Whatever precedes the line containing "text: Hargrove ->" is not copied; that line and every line after it through the final one below are copied exactly, except pictures.
══ Extracted information ══
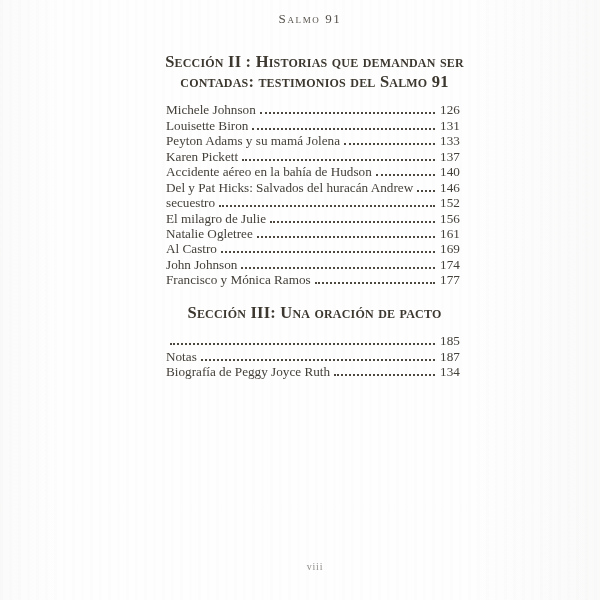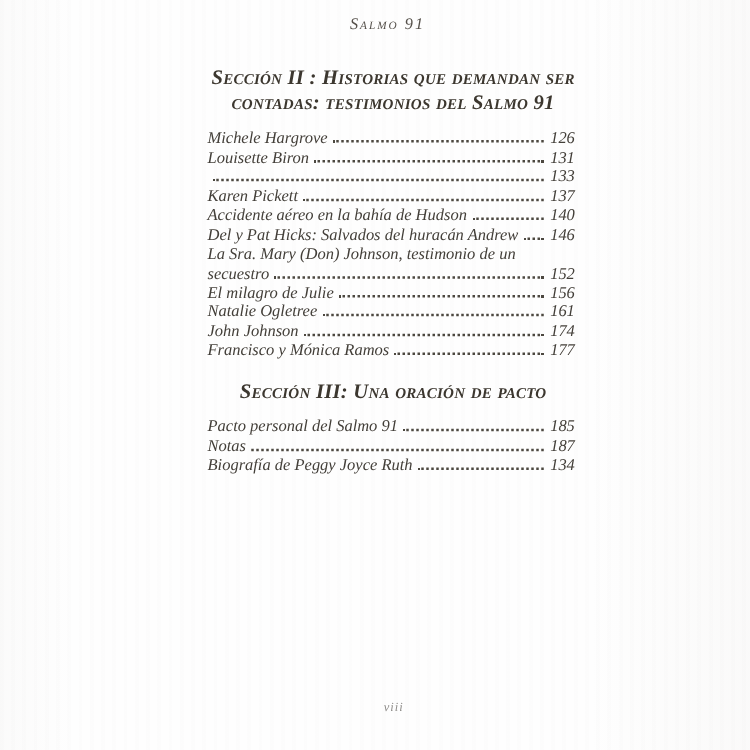"Salmo 91" .page { font-style: italic -> none }
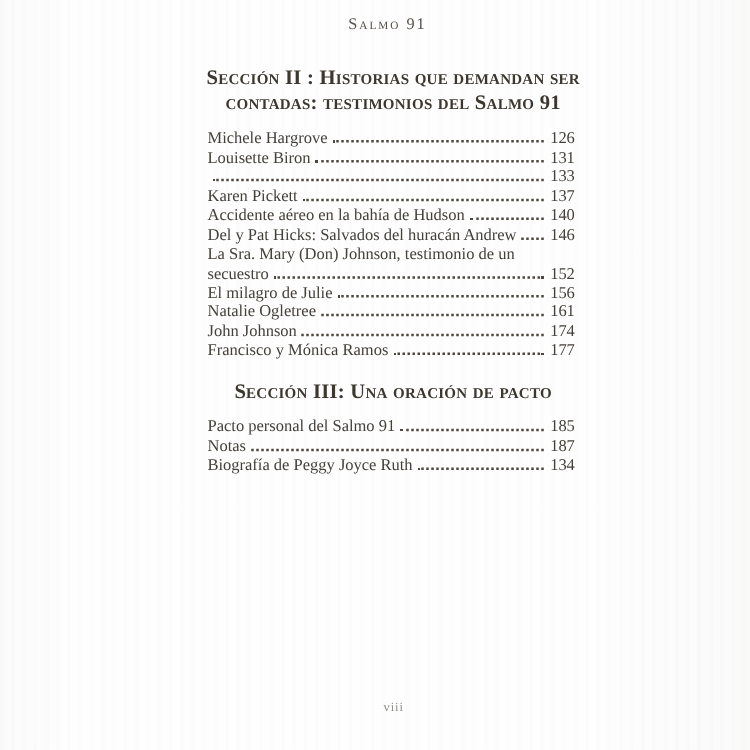"Michele Hargrove" span.t { text: Hargrove -> Johnson }
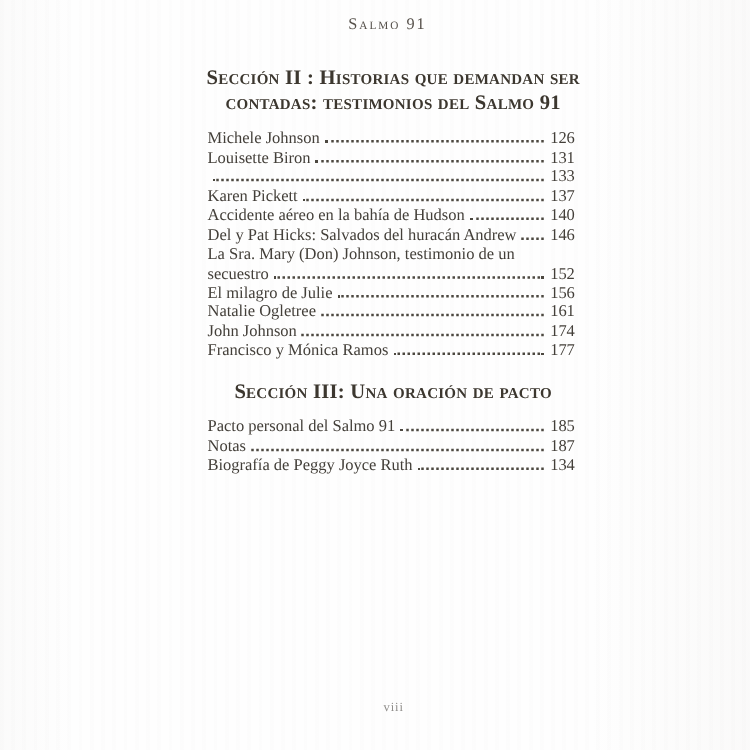"Peyton Adams y su mamá" span.t { html: none -> <span>Peyton Adams y su mamá Jolena</span> }
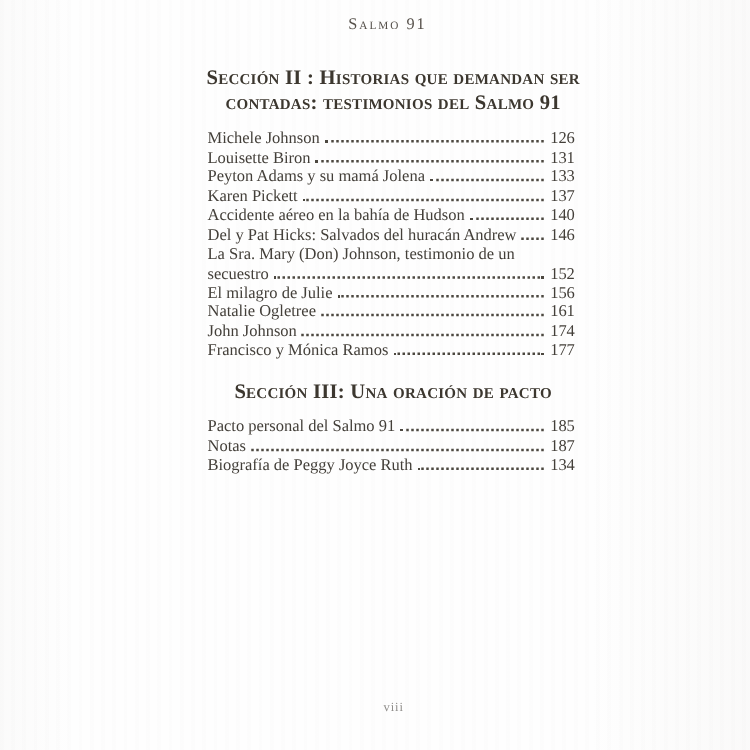"La Sra. Mary (Don) Johnson," div.toc-row { html: <div> <span>La Sra. Mary (Don) Johnson, testimonio de un</span> </div> -> none }
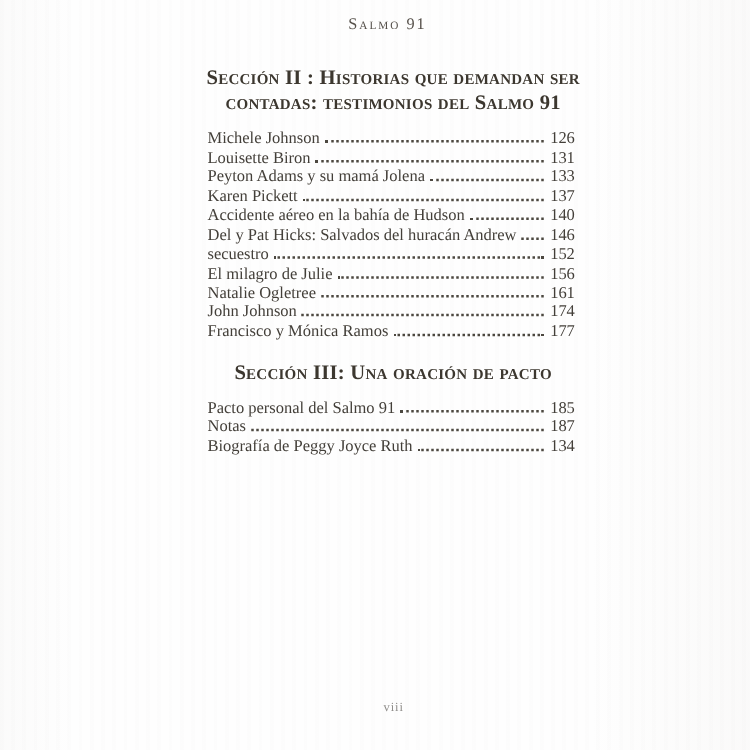"Al Castro" div.toc-row { html: none -> <div> <span>Al Castro</span> <span></span> <span>169</span> </div> }
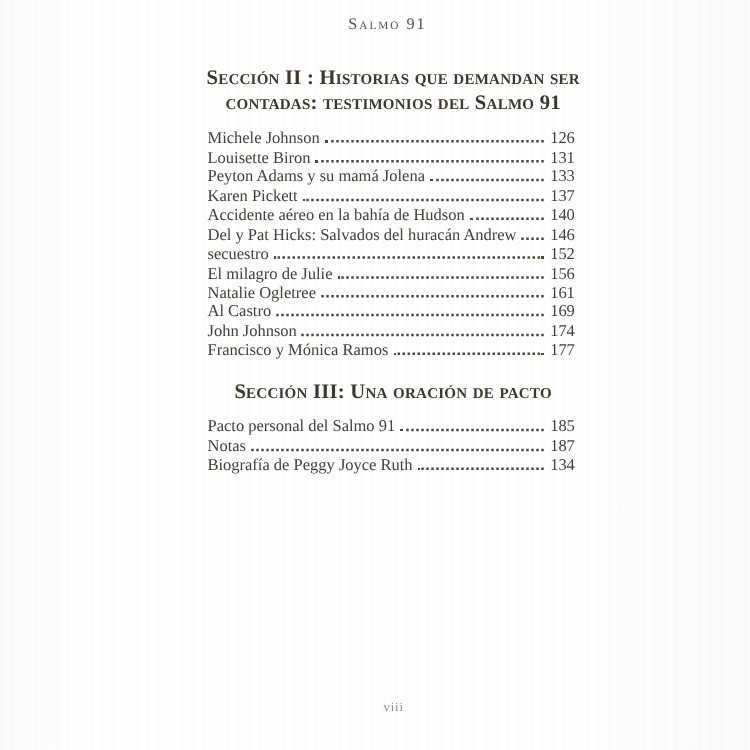"Pacto personal del Salmo 91" span.t { html: <span>Pacto personal del Salmo 91</span> -> none }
═══
### Solution below
"Michele Hargrove" span.t { text: Hargrove -> Johnson }
"Peyton Adams y su mamá" span.t { html: none -> <span>Peyton Adams y su mamá Jolena</span> }
"La Sra. Mary (Don) Johnson," div.toc-row { html: <div> <span>La Sra. Mary (Don) Johnson, testimonio de un</span> </div> -> none }
"Al Castro" div.toc-row { html: none -> <div> <span>Al Castro</span> <span></span> <span>169</span> </div> }
"Pacto personal del Salmo 91" span.t { html: <span>Pacto personal del Salmo 91</span> -> none }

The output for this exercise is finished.